Green Bay – The Director General of Packers, Brian Gutekunst, gave his annual press conference before the cog on Monday.
Here are five things that we have learned with the project a few days now.
- Regarding the list, there is nothing that Gutekunst thinks that he must absolutely do in this project.
Although many discussions have swirled packers addressed to the defensive line or receiver stations, among others, the GM likes the team it has currently formed. Which is a good place to be because it does not force it to target anyone or anything in particular and risks compromising the value of one of the eight choices – less to go to a project than in recent years – Green Bay currently has.
“If we were to go and play next week, I feel really good in our list,” said Gutekunst. “I feel like we could win and compete. Really at all levels.
“I hope that this project takes place, we can simply sit down and select the best player that falls to us. I think it’s (a position) in which we are preparing to be.”
The combination of young emerging talents and key additions to the free agency on the offensive line (Banks Aaron) and in the cornerback (Nate Hobbs) will not require the choice of the first round of packers to intervene and play immediately.

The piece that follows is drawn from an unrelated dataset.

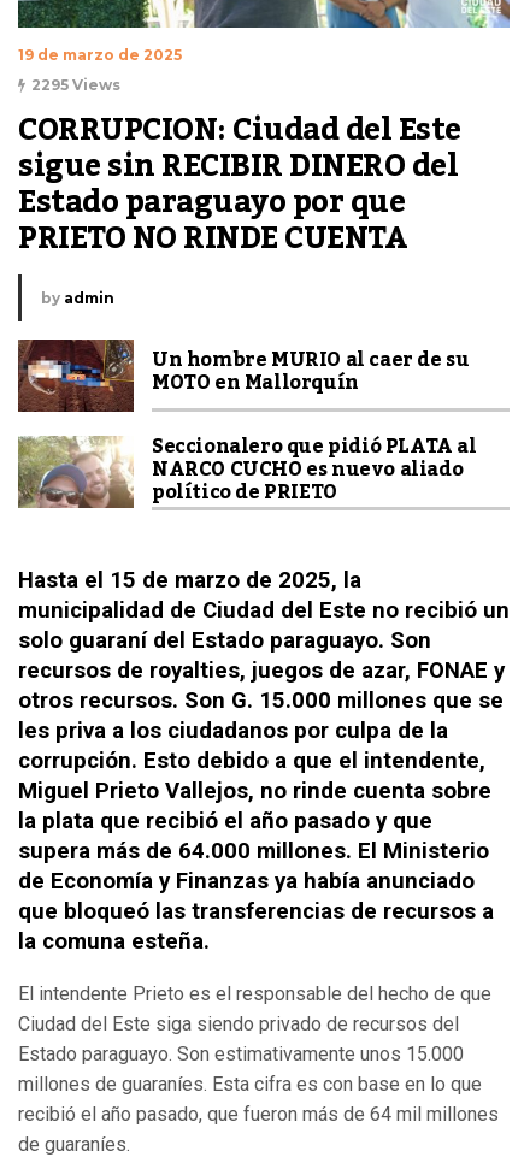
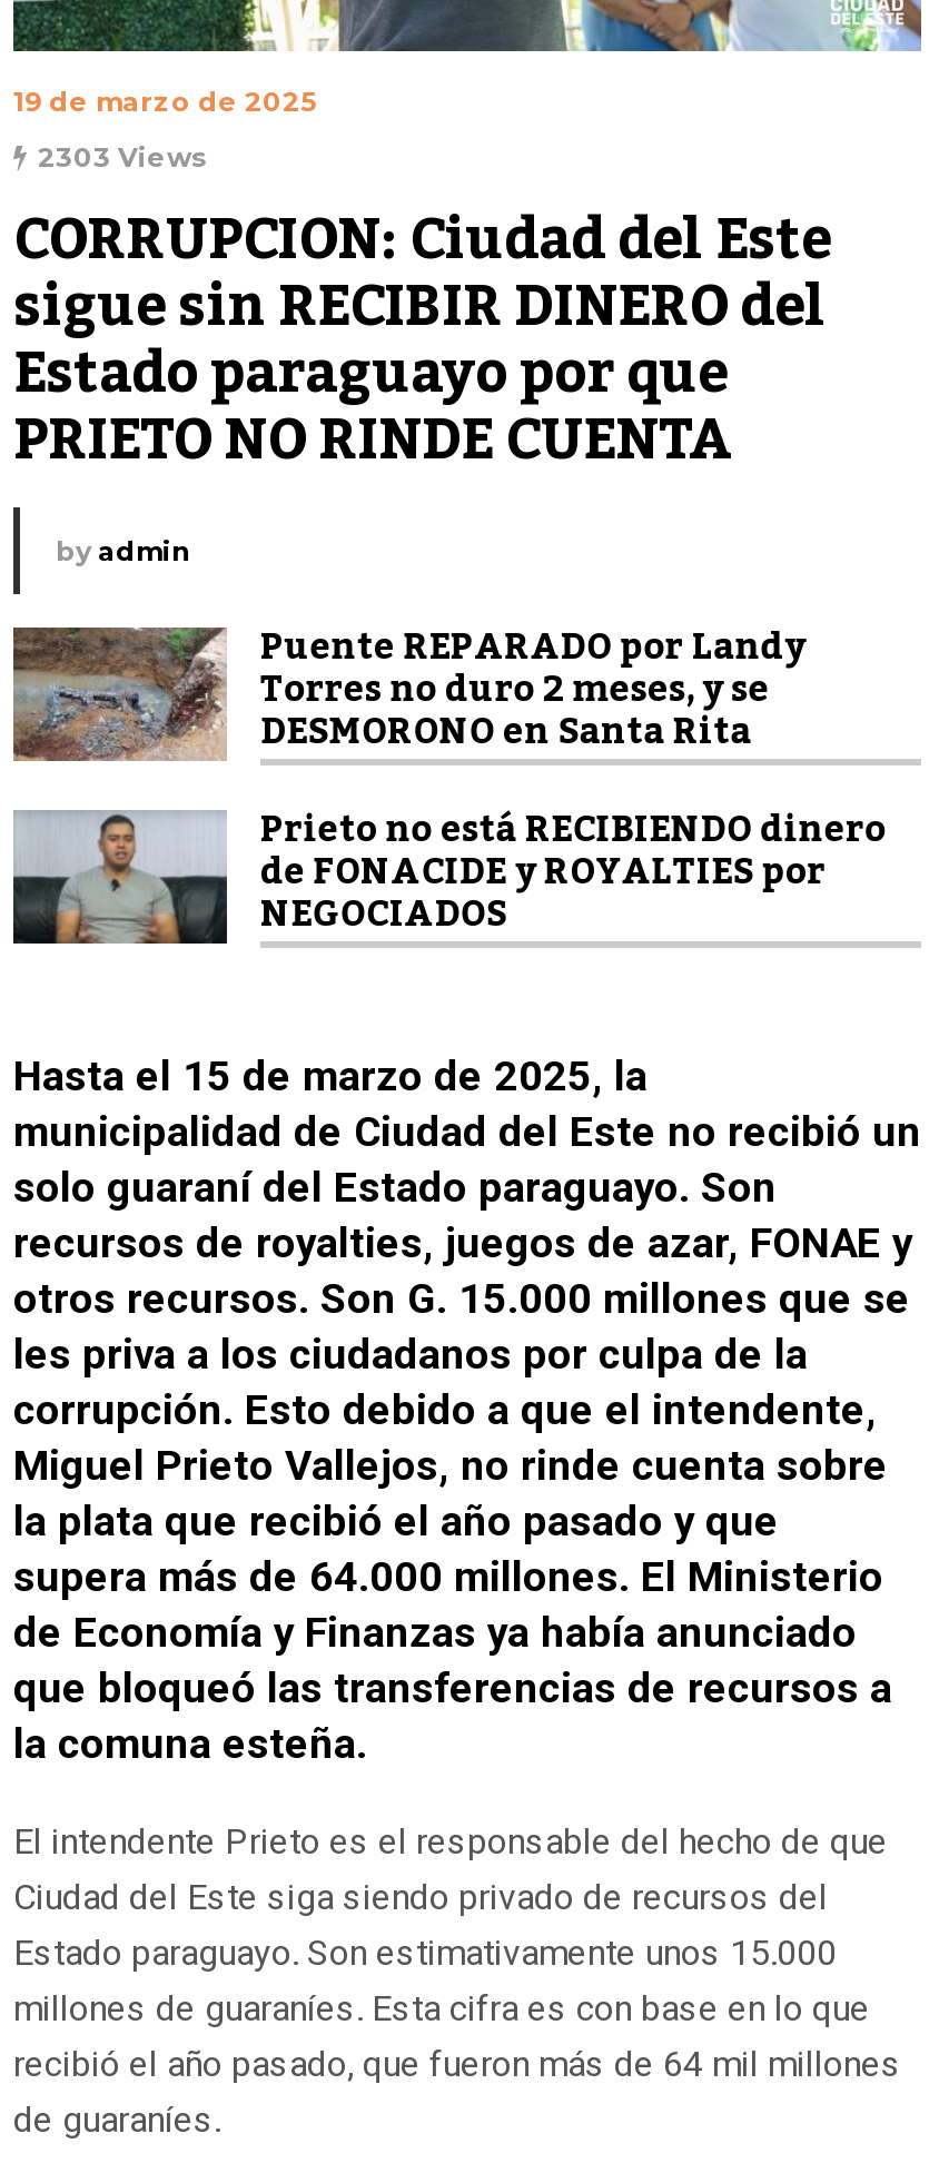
[31,76,120,94] 2295 Views -> [38,140,207,174] 2303 Views
[18,340,477,512] [image] | Un hombre MURIO al caer de su | MOTO en Mallorquín | Seccionalero que pidió PLATA al | NARCO CUCHO es nuevo aliado | político de PRIETO -> [13,612,886,950] [image] | Puente REPARADO por Landy | Torres no duro 2 meses, y se | DESMORONO en Santa Rita | Prieto no está RECIBIENDO dinero | de FONACIDE y ROYALTIES por | NEGOCIADOS
[17,436,135,509] [image] -> [13,810,229,946] [image]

“I think you would like (to play right away),” said Gutekunst. “It’s great when they do, but it is not always the case. The transition to the National Football League is difficult. It is not always easy. Often, it is really determined by the opportunity.”
- It is above all a waiting game at this stage for Thursday evening.
Gutekunst said that the packers were ready if the project was to start at any time, and caution is now not to cook the meal, or over the dashboard at the last minute when it’s been months.
“We will always like that (starting) last Friday, we should all take a five-day vacation and come back,” he said. “There are more mistakes in the coming days than anything else.”
One thing on which he complimented his staff during this year’s process was their collaboration. With the transfer portal such a large part of university football now, college coaches and other sources that have recruited players and know their parents and confidants who are often not the same coaches with whom they end their university career, and therefore regional scouts help each other regularly in the substantive work.
“Our scout may be Southern Cal gets general information for a player who is in Miami now, so (someone) who is not even on (CE) campus,” said Gutekunst, to declare an invented example. “They have incredibly well suited to this, and I feel very strongly about what they have done to bring us where we are at the moment.”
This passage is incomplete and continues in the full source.